SOURCE MATERIAL:
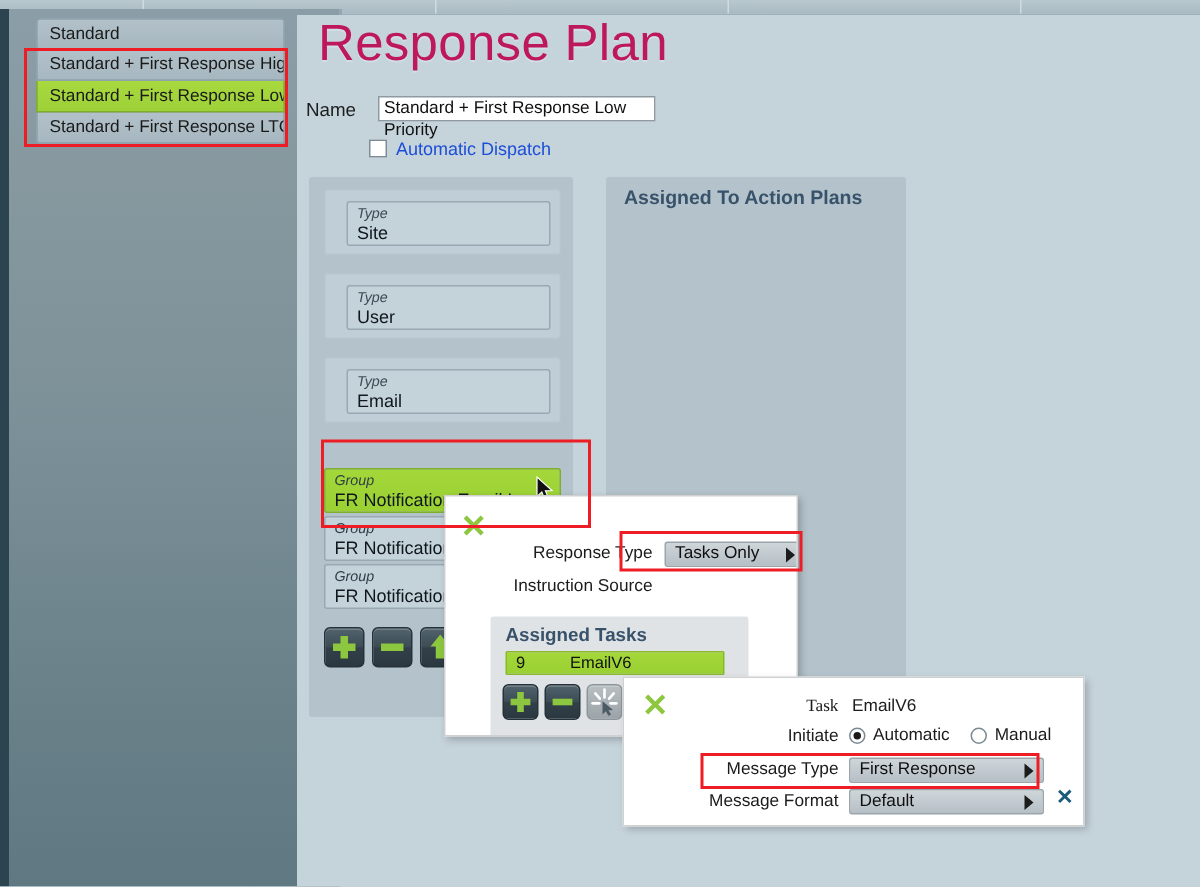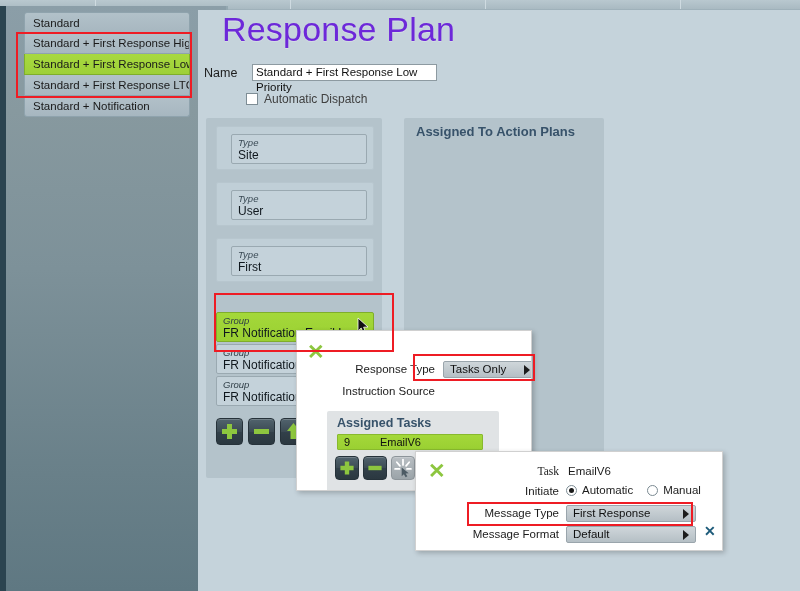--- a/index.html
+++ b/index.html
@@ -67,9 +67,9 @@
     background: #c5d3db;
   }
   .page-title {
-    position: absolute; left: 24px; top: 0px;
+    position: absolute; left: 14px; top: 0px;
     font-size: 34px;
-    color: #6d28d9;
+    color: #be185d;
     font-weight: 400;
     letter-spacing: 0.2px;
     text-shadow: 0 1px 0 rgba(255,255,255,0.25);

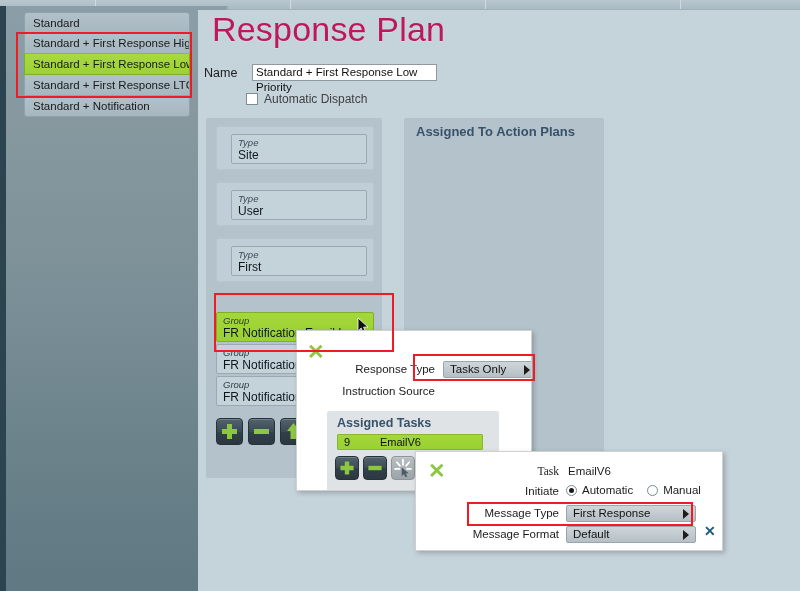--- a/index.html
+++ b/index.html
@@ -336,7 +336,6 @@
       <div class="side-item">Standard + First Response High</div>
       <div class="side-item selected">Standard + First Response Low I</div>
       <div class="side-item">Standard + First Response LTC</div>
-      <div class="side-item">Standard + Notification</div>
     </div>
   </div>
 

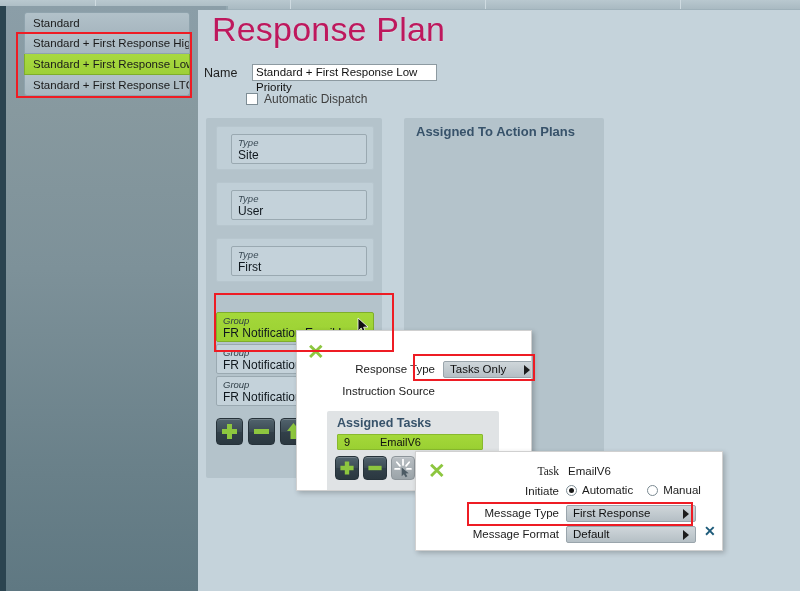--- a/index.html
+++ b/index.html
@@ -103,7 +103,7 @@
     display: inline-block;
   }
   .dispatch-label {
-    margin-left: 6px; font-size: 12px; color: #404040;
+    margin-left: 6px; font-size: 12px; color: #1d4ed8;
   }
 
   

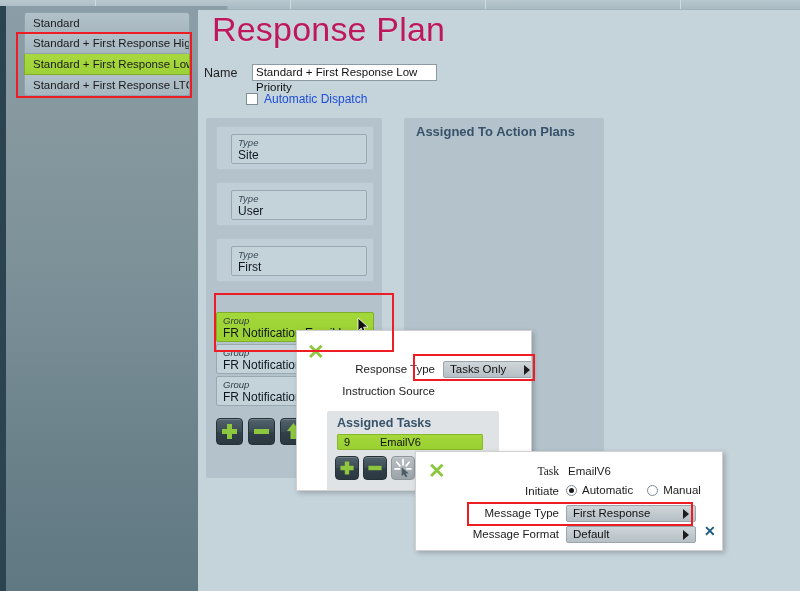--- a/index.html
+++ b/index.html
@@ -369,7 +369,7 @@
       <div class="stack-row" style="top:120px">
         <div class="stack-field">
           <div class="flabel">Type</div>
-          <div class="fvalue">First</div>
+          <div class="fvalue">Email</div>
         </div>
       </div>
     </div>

==

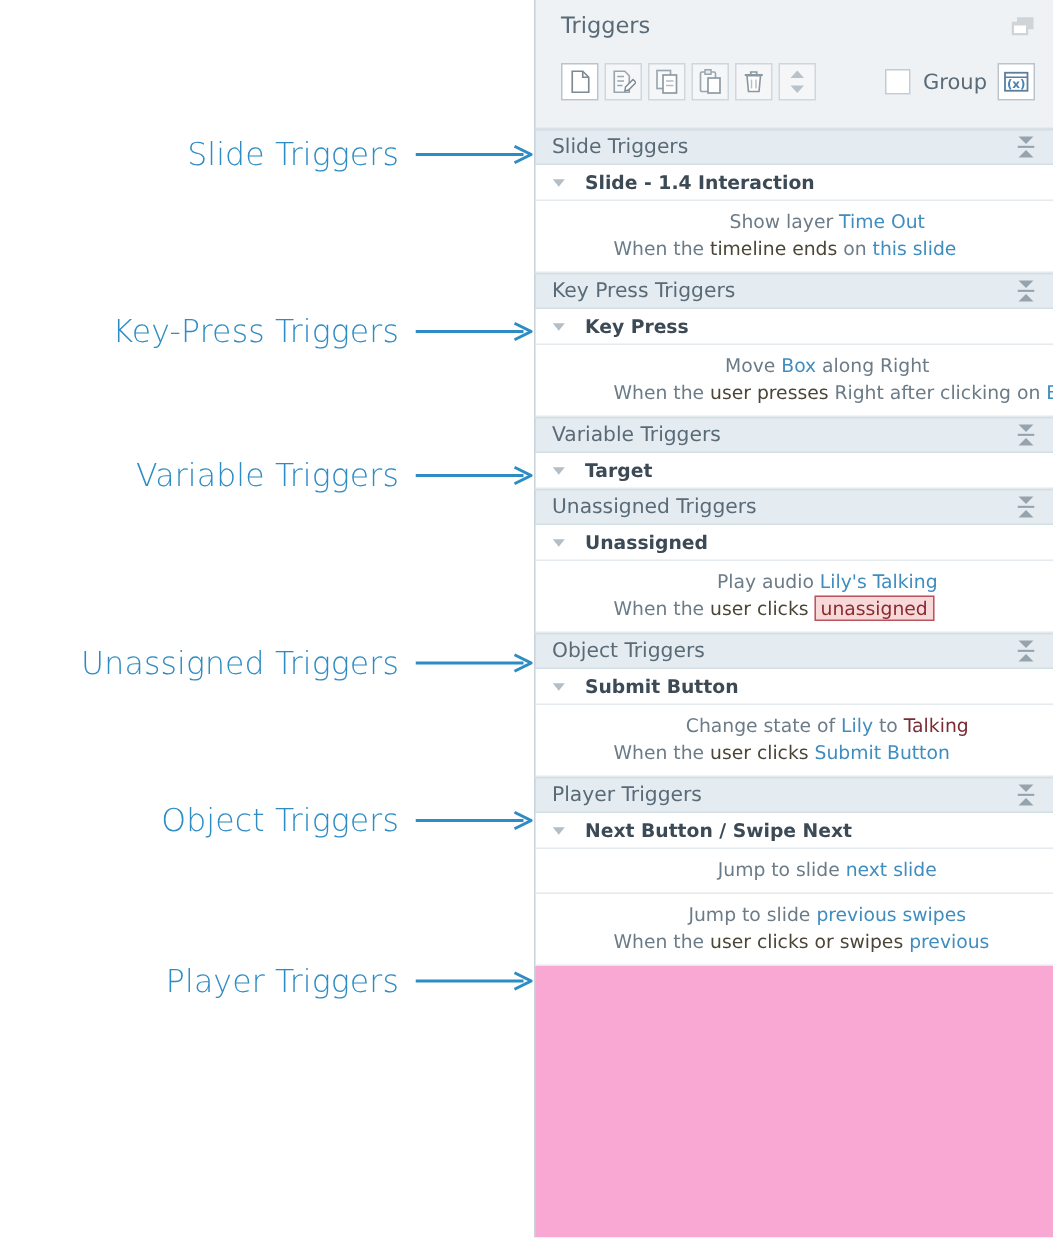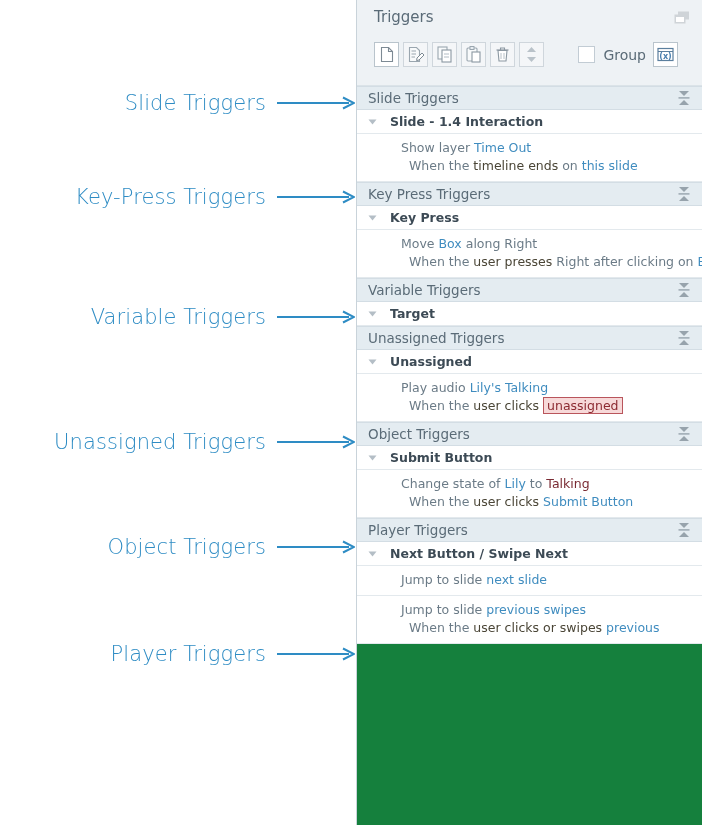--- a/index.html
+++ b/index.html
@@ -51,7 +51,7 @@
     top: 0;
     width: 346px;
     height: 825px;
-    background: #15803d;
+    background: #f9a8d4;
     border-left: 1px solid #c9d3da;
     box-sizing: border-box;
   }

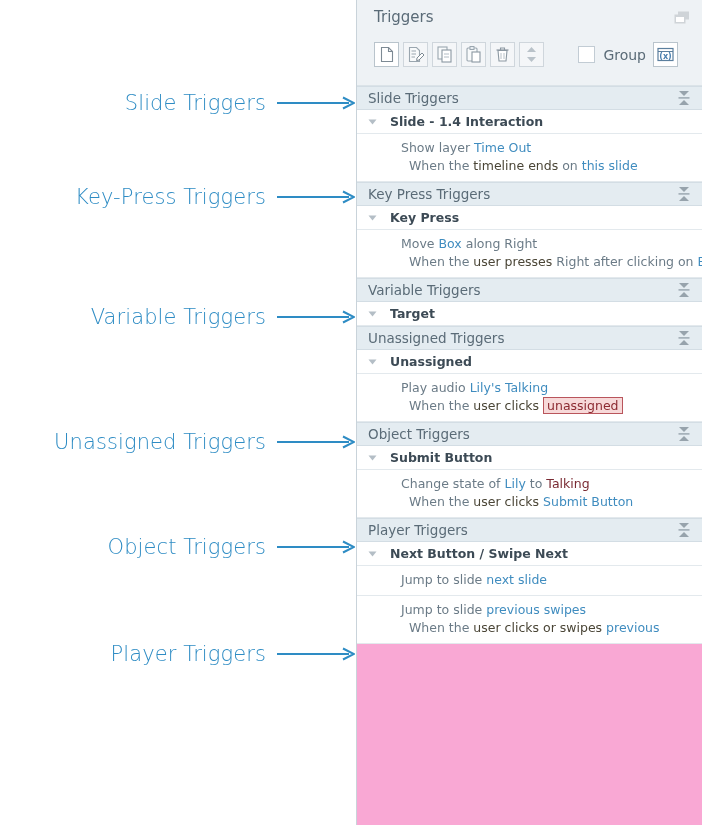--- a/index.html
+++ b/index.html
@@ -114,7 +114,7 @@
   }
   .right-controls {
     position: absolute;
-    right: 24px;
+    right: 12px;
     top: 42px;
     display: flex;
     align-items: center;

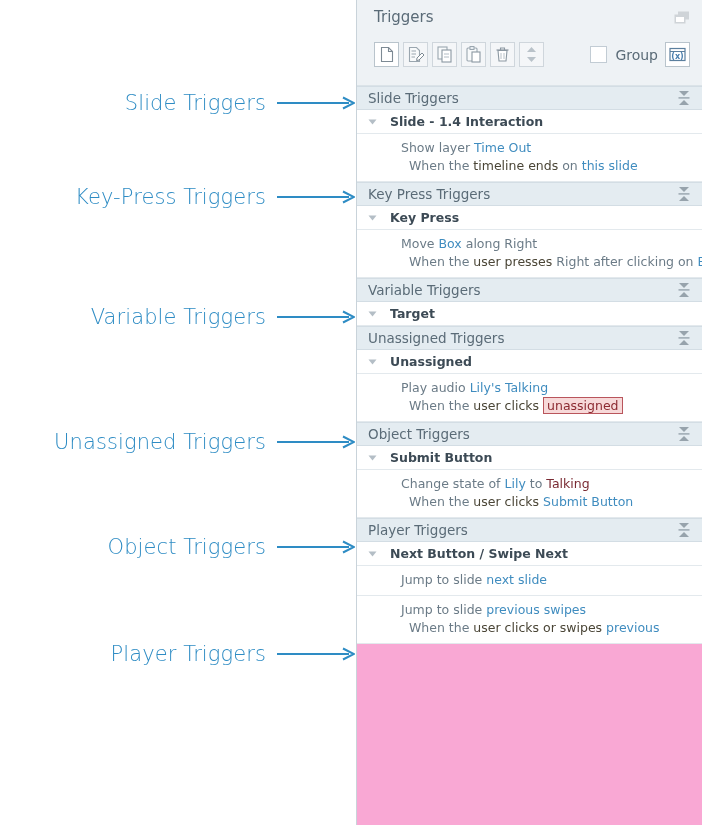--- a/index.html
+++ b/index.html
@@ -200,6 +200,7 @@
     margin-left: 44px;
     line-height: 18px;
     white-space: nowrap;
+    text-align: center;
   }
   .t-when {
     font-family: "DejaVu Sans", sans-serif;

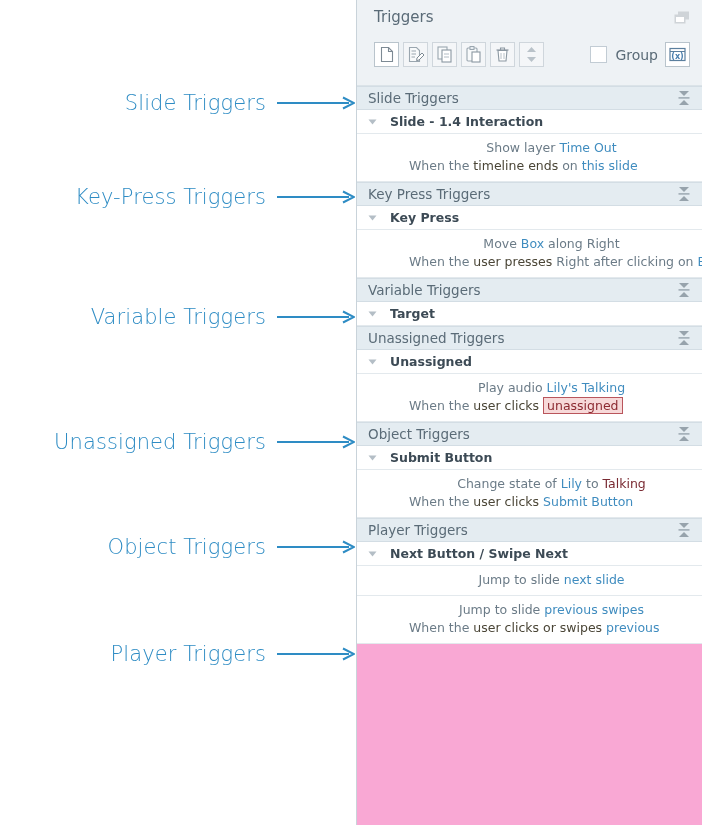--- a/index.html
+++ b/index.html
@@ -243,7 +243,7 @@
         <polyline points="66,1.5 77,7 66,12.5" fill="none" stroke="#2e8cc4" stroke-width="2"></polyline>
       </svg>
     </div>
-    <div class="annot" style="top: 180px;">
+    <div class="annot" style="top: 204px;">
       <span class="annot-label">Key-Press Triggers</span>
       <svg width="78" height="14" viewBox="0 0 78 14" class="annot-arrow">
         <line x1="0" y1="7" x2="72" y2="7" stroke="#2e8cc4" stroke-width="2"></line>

WORK TO BE COMPLETED:
Output exactly the lines above that lie between the line with "14px; top: 0px;" and the line with "Response Low I</div>", those two lines included, and no pictures.

OUTPUT FOR THIS EXERCISE:
+    position: absolute; left: 14px; top: 0px;
     font-size: 34px;
-    color: #6d28d9;
+    color: #be185d;
     font-weight: 400;
     letter-spacing: 0.2px;
     text-shadow: 0 1px 0 rgba(255,255,255,0.25);

--- a/index.html
+++ b/index.html
@@ -336,7 +336,6 @@
       <div class="side-item">Standard + First Response High</div>
       <div class="side-item selected">Standard + First Response Low I</div>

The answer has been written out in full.